Perfectly situated near the junction of Martapura and Barito rivers, Banjarmasin was a strategic trading port throughout the colonial era and earned its nickname in Indonesia of "The River City".
Unique architectural heritage, natural splendor and colorful floating markets have made Banjarmasin a charming riverfront getaway in the country.
Having around 102 rivers, the Banjarmasin city government wants to empower them as drivers and the front porch of urban development, and as the traditional way of life in a city still relies on its waterways and riverfront lifestyle.
Exploring this city through its river life is a great introduction to its dynamic culture.
Banjarmasin was established in 1526 but the city had actually been settled centuries earlier with its legendary history spanning the ancient South Kalimantan Kingdoms of Nan Srunai, Negara Dipa and Negara Daha.
Therefore, Banjarmasin has been classified as a world heritage city, not because of the many objects of historic or heritage buildings, but because of the rivers that divide the city of approximately 98 square kilometers with a population of about 750 thousand inhabitants.
The city has more than a hundred rivers, but so far they are not as empowered as a driving force of urban development, mayor of Banjarmasin Ibnu Sina says.
"Therefore, from now on we have to pay more attention to the management of the rivers, particularly their utilization in terms of water transport infrastructure, tourism, fisheries and trade," he remarks.
Banjarmasin has no natural resources such as mines or forests, and the city only has rivers that will be developed as accessories and as the pulse of the city, as well as drivers of the local economy.
"We know that human civilization originated from the rivers, so we will develop the rivers in an effort to create a more advanced civilization to be better known and be visited by tourists," Ibnu Sina affirms.
Many other areas in the country also have rivers, but they are not as exotic as those in the city of Banjarmasin, he further explains.
Unfortunately, the rivers in Banjarmasin are not very clean because they are polluted by garbage.
The most common litter in the rivers is household trash, including plastic cups, plastic bags and wrapping materials, fast-food wrappers, and plastic bottles, in addition to other plastic containers.
Plastic can be especially hazardous to wildlife. Depending on their form, they can either be ingested causing internal organ failure, or they can cause slow strangulation.
Despite environmental regulations that protect the quality of streams, lakes and wetlands, solid waste in the form of trash, litter, and garbage often ends up in these rivers.
As surface waters collect in low-lying areas, anything that is dropped or blown into a watershed can eventually reach a drainage-way.
In both urban and rural areas, these items sometimes are illegally dumped directly into a water-body or wetland, or deposited along riverbanks.
Trash also comes from people who fish or participate in other forms of water-related recreation. Regardless of the source or type, trash is a form of water pollution.
In the future, there will be no other choice, besides making the rivers in Banjarmasin clean and beautiful to make them a world tourist destination.
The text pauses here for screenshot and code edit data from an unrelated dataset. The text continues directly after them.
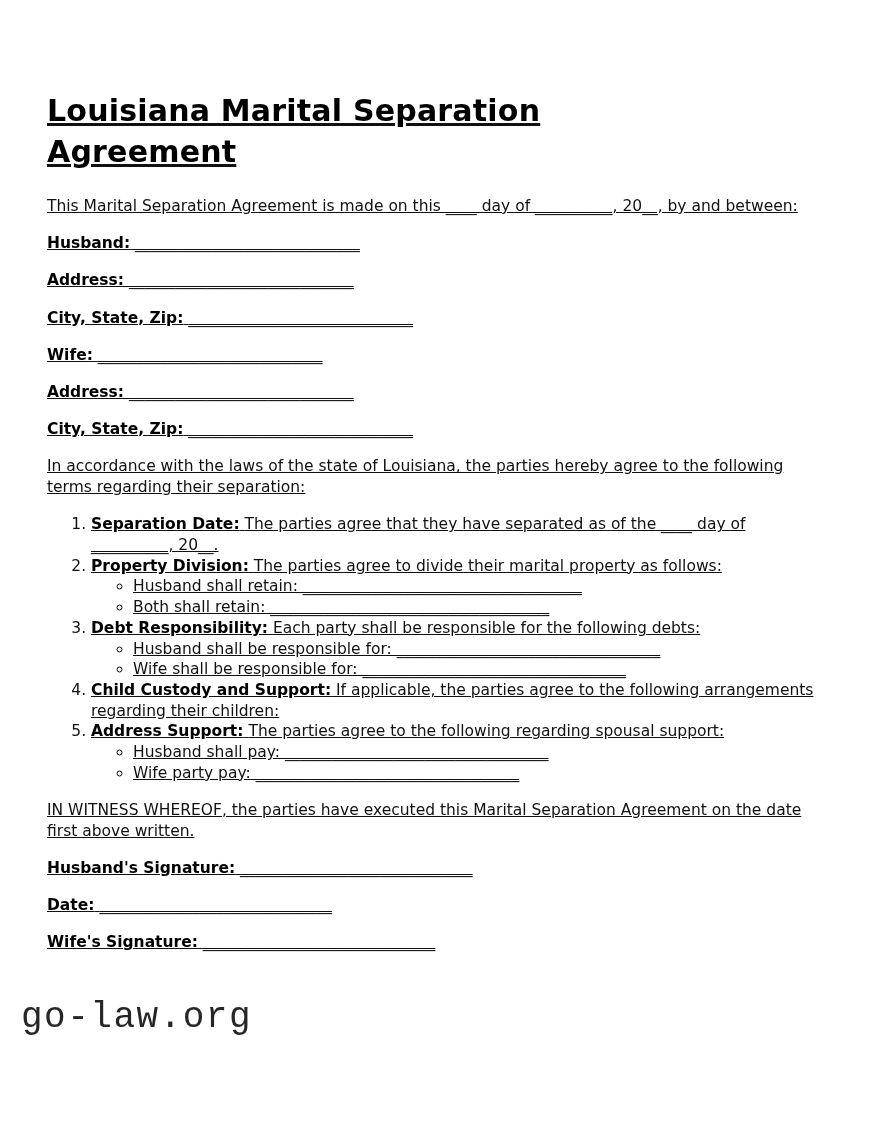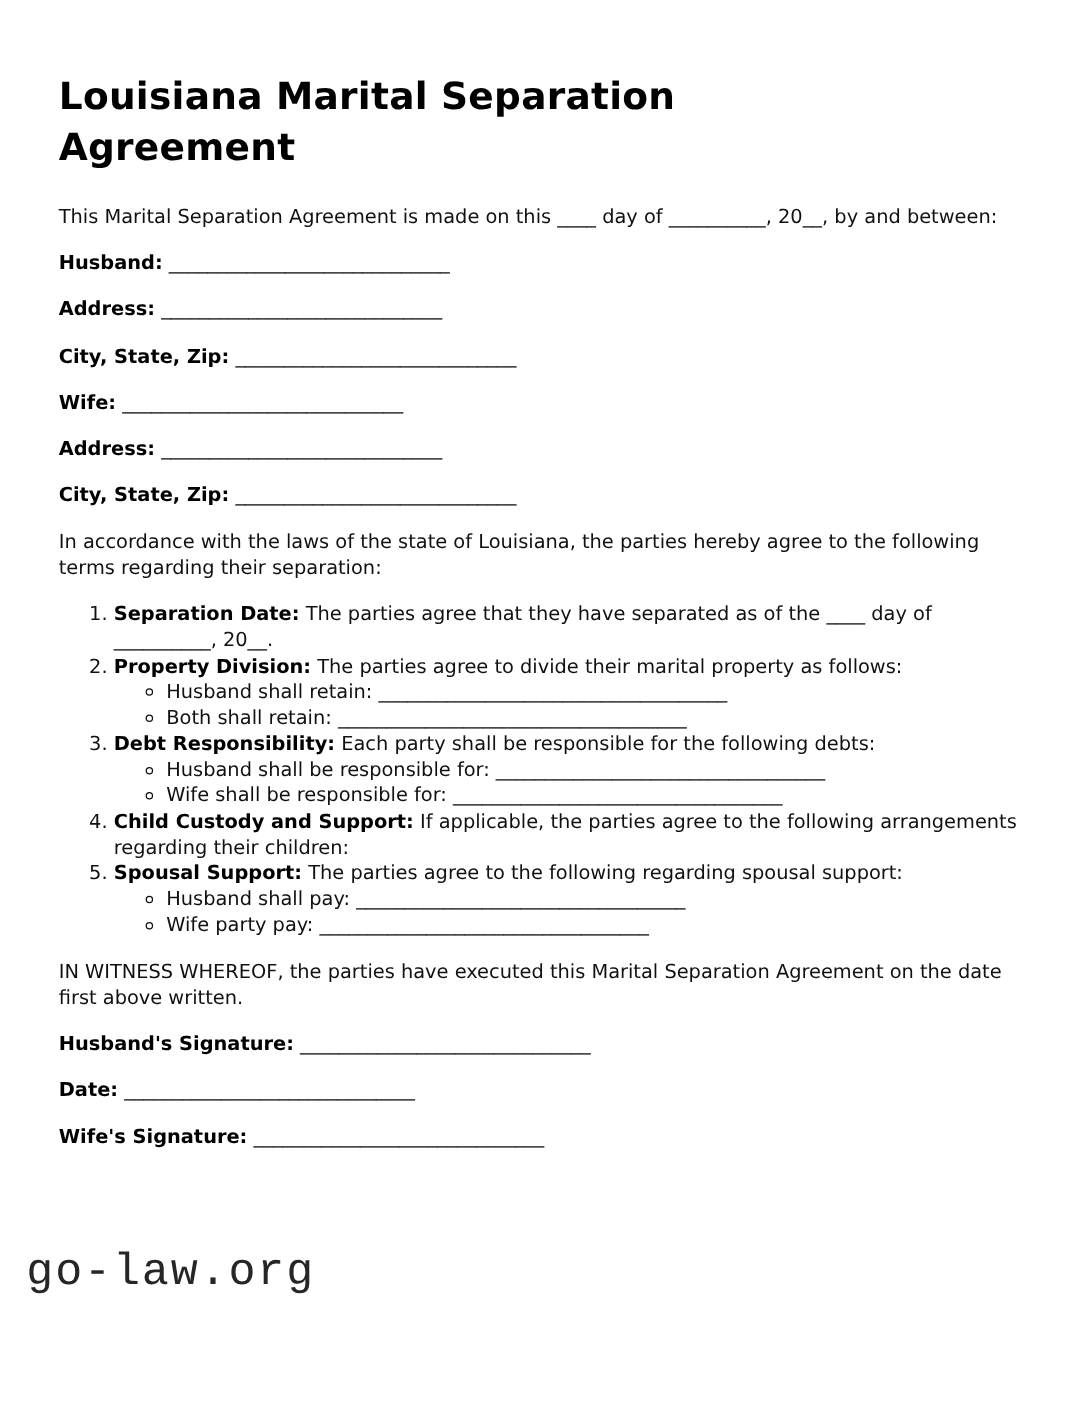--- a/index.html
+++ b/index.html
@@ -9,21 +9,22 @@
   }
   body {
     width: 869px;
     height: 1124px;
     position: relative;
     overflow: hidden;
     font-family: "DejaVu Sans", "Liberation Sans", sans-serif;
     color: #111111;
   }
   .page {
-    padding: 57px 47px 0 47px;
+    padding: 90px 47px 0 47px;
+    text-decoration: underline;
   }
   h1.doc-title {
     font-size: 30px;
     line-height: 41px;
     font-weight: bold;
     color: #000000;
     margin: 0 0 24px 0;
     max-width: 660px;
     letter-spacing: 0.2px;
   }
@@ -126,21 +127,21 @@
       <ul class="subs">
         <li><span class="blank-line">Husband shall be responsible for: __________________________________</span></li>
         <li><span class="blank-line">Wife shall be responsible for: __________________________________</span></li>
       </ul>
     </li>
     <li>
       <b>Child Custody and Support:</b>
       <span>If applicable, the parties agree to the following arrangements regarding their children:</span>
     </li>
     <li>
-      <b>Spousal Support:</b>
+      <b>Address Support:</b>
       <span>The parties agree to the following regarding spousal support:</span>
       <ul class="subs">
         <li><span class="blank-line">Husband shall pay: __________________________________</span></li>
         <li><span class="blank-line">Wife party pay: __________________________________</span></li>
       </ul>
     </li>
   </ol>
 
 
   <p>IN WITNESS WHEREOF, the parties have executed this Marital Separation Agreement on the date first above written.</p>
Therefore, river pollution in Banjarmasin should be addressed not only by the local government but also by all levels of society in the city.
Banjarmasin is the home of diversities, and the culture within this city is rich. Moreover, the cuisine also varies. There are so many cuisines with particular tastes that are ready for the taking.
For instance, there are 41 wadai Banjar, or Banjar cake such as Putri Selat, Amparan Tatak, Bingka Barandam, and Kalalapon. Those cakes are sometimes served as desserts, while in the main course there is, Ketupat Kandangan, Lontong, Babungku, and the famous of Soto Banjar.
Banjarmasin also has some attractions, such as the famous floating market, which has become a unique destination of the city.
The other attractions are the Sultan Suriansyah mosque, the Sabilal Muhtadin great mosque, Martapura river, Maskot Park and the Agro tourism park.
The tourists who come to visit Banjarmasin can take the river tour which starts from the Martapura river and proceeds via Kuin river, Kuin creek, the floating market, and Kembang Island, from where it enters the Barito river, and then wends its way back to the Martapura river.